▶ _WHAT TO PRODUCE_
The answer should reproduce every entry exactly and contain no images.

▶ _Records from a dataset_

___

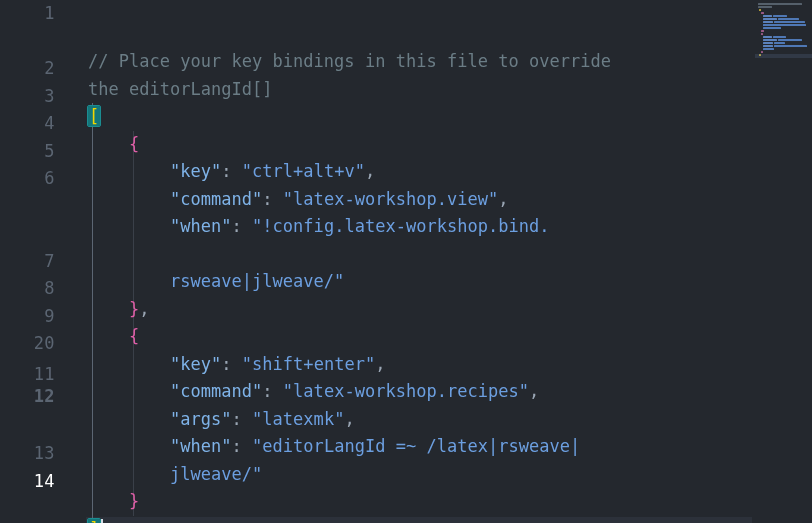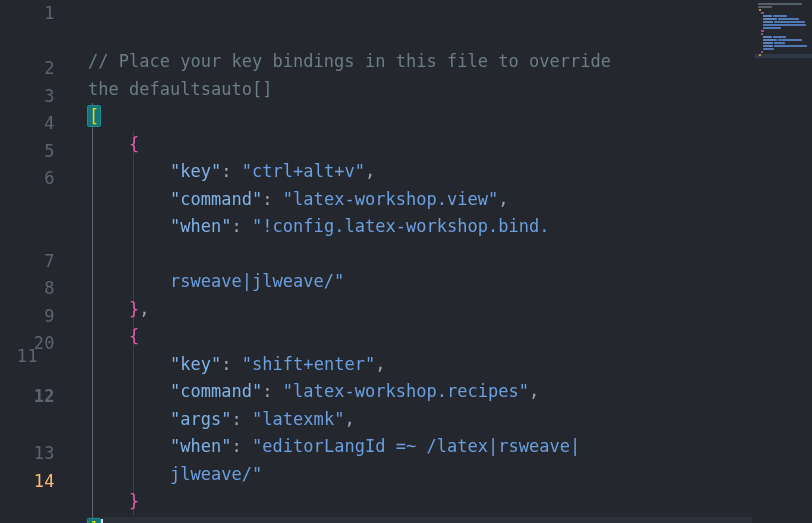--- a/index.html
+++ b/index.html
@@ -36,21 +36,21 @@
     right: 13px;
     width: 55px;
     text-align: right;
     color: #5b6572;
     font-size: 17px;
     line-height: 27.5px;
     font-family: "DejaVu Sans Mono", "Liberation Mono", monospace;
     letter-spacing: 0.4px;
   }
   .ln.active {
-    color: #fdba74;
+    color: #ffffff;
   }
 
   
   .code-area {
     position: absolute;
     left: 68px;
     top: 0;
     right: 0;
     height: 505px;
     z-index: 2;
@@ -156,21 +156,21 @@
     <div id="active-line-layer">
         <div class="active-line" style="top: 468.5px;"></div>
       </div>
     <div id="indent-layer">
         <div class="indent-guide active" style="left: 24px; top: 55px; height: 440px;"></div>
         <div class="indent-guide" style="left: 64.8px; top: 82.5px; height: 192.5px;"></div>
         <div class="indent-guide" style="left: 64.8px; top: 275px; height: 192.5px;"></div>
       </div>
     <div id="rows-layer">
         <div class="row" style="top: 0px; left: 20px;"><span class="t-comment">// Place your key bindings in this file to override</span></div>
-        <div class="row" style="top: 27.5px; left: 20px;"><span class="t-comment">the defaultsauto[]</span></div>
+        <div class="row" style="top: 27.5px; left: 20px;"><span class="t-comment">the editorLangId[]</span></div>
         <div class="row" style="top: 55px; left: 20px;"><span class="t-bracket bracket-box">[</span></div>
         <div class="row" style="top: 82.5px; left: 20px;"><span class="t-punc">    </span><span class="t-brace">{</span></div>
         <div class="row" style="top: 110px; left: 20px;"><span class="t-punc">        </span><span class="t-prop">"key"</span><span class="t-punc">: </span><span class="t-string">"ctrl+alt+v"</span><span class="t-punc">,</span></div>
         <div class="row" style="top: 137.5px; left: 20px;"><span class="t-punc">        </span><span class="t-prop">"command"</span><span class="t-punc">: </span><span class="t-string">"latex-workshop.view"</span><span class="t-punc">,</span></div>
         <div class="row" style="top: 165px; left: 20px;"><span class="t-punc">        </span><span class="t-prop">"when"</span><span class="t-punc">: </span><span class="t-string">"!config.latex-workshop.bind.</span></div>
         <div class="row" style="top: 192.5px; left: 20px;"><span class="t-punc">        </span></div>
         <div class="row" style="top: 220px; left: 20px;"><span class="t-punc">        </span><span class="t-string">rsweave|jlweave/"</span></div>
         <div class="row" style="top: 247.5px; left: 20px;"><span class="t-punc">    </span><span class="t-brace">}</span><span class="t-punc">,</span></div>
         <div class="row" style="top: 275px; left: 20px;"><span class="t-punc">    </span><span class="t-brace">{</span></div>
         <div class="row" style="top: 302.5px; left: 20px;"><span class="t-punc">        </span><span class="t-prop">"key"</span><span class="t-punc">: </span><span class="t-string">"shift+enter"</span><span class="t-punc">,</span></div>
@@ -191,21 +191,21 @@
         <div class="ln" style="top: 0px;">1</div>
         <div class="ln" style="top: 55px;">2</div>
         <div class="ln" style="top: 82.5px;">3</div>
         <div class="ln" style="top: 110px;">4</div>
         <div class="ln" style="top: 137.5px;">5</div>
         <div class="ln" style="top: 165px;">6</div>
         <div class="ln" style="top: 247.5px;">7</div>
         <div class="ln" style="top: 275px;">8</div>
         <div class="ln" style="top: 302.5px;">9</div>
         <div class="ln" style="top: 330px;">20</div>
-        <div class="ln" style="top: 343px; text-align: center;">11</div>
+        <div class="ln" style="top: 361px;">11</div>
         <div class="ln" style="top: 383px; font-weight: bold;">12</div>
         <div class="ln" style="top: 440px; padding-left: 43px;">13</div>
         <div class="ln active" style="top: 467.5px;">14</div>
       </div>
   </div>
 
   <div class="minimap">
     <div class="mm-inner" id="mm-inner">
         <div class="mm-row">
           <div class="mm-seg" style="left: 0px; width: 44px; background: rgb(85, 96, 107);"></div>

___

▶ _SOLVED PROBLEM_
--- a/index.html
+++ b/index.html
@@ -36,21 +36,21 @@
     right: 13px;
     width: 55px;
     text-align: right;
     color: #5b6572;
     font-size: 17px;
     line-height: 27.5px;
     font-family: "DejaVu Sans Mono", "Liberation Mono", monospace;
     letter-spacing: 0.4px;
   }
   .ln.active {
-    color: #fdba74;
+    color: #ffffff;
   }
 
   
   .code-area {
     position: absolute;
     left: 68px;
     top: 0;
     right: 0;
     height: 505px;
     z-index: 2;
@@ -156,21 +156,21 @@
     <div id="active-line-layer">
         <div class="active-line" style="top: 468.5px;"></div>
       </div>
     <div id="indent-layer">
         <div class="indent-guide active" style="left: 24px; top: 55px; height: 440px;"></div>
         <div class="indent-guide" style="left: 64.8px; top: 82.5px; height: 192.5px;"></div>
         <div class="indent-guide" style="left: 64.8px; top: 275px; height: 192.5px;"></div>
       </div>
     <div id="rows-layer">
         <div class="row" style="top: 0px; left: 20px;"><span class="t-comment">// Place your key bindings in this file to override</span></div>
-        <div class="row" style="top: 27.5px; left: 20px;"><span class="t-comment">the defaultsauto[]</span></div>
+        <div class="row" style="top: 27.5px; left: 20px;"><span class="t-comment">the editorLangId[]</span></div>
         <div class="row" style="top: 55px; left: 20px;"><span class="t-bracket bracket-box">[</span></div>
         <div class="row" style="top: 82.5px; left: 20px;"><span class="t-punc">    </span><span class="t-brace">{</span></div>
         <div class="row" style="top: 110px; left: 20px;"><span class="t-punc">        </span><span class="t-prop">"key"</span><span class="t-punc">: </span><span class="t-string">"ctrl+alt+v"</span><span class="t-punc">,</span></div>
         <div class="row" style="top: 137.5px; left: 20px;"><span class="t-punc">        </span><span class="t-prop">"command"</span><span class="t-punc">: </span><span class="t-string">"latex-workshop.view"</span><span class="t-punc">,</span></div>
         <div class="row" style="top: 165px; left: 20px;"><span class="t-punc">        </span><span class="t-prop">"when"</span><span class="t-punc">: </span><span class="t-string">"!config.latex-workshop.bind.</span></div>
         <div class="row" style="top: 192.5px; left: 20px;"><span class="t-punc">        </span></div>
         <div class="row" style="top: 220px; left: 20px;"><span class="t-punc">        </span><span class="t-string">rsweave|jlweave/"</span></div>
         <div class="row" style="top: 247.5px; left: 20px;"><span class="t-punc">    </span><span class="t-brace">}</span><span class="t-punc">,</span></div>
         <div class="row" style="top: 275px; left: 20px;"><span class="t-punc">    </span><span class="t-brace">{</span></div>
         <div class="row" style="top: 302.5px; left: 20px;"><span class="t-punc">        </span><span class="t-prop">"key"</span><span class="t-punc">: </span><span class="t-string">"shift+enter"</span><span class="t-punc">,</span></div>
@@ -191,21 +191,21 @@
         <div class="ln" style="top: 0px;">1</div>
         <div class="ln" style="top: 55px;">2</div>
         <div class="ln" style="top: 82.5px;">3</div>
         <div class="ln" style="top: 110px;">4</div>
         <div class="ln" style="top: 137.5px;">5</div>
         <div class="ln" style="top: 165px;">6</div>
         <div class="ln" style="top: 247.5px;">7</div>
         <div class="ln" style="top: 275px;">8</div>
         <div class="ln" style="top: 302.5px;">9</div>
         <div class="ln" style="top: 330px;">20</div>
-        <div class="ln" style="top: 343px; text-align: center;">11</div>
+        <div class="ln" style="top: 361px;">11</div>
         <div class="ln" style="top: 383px; font-weight: bold;">12</div>
         <div class="ln" style="top: 440px; padding-left: 43px;">13</div>
         <div class="ln active" style="top: 467.5px;">14</div>
       </div>
   </div>
 
   <div class="minimap">
     <div class="mm-inner" id="mm-inner">
         <div class="mm-row">
           <div class="mm-seg" style="left: 0px; width: 44px; background: rgb(85, 96, 107);"></div>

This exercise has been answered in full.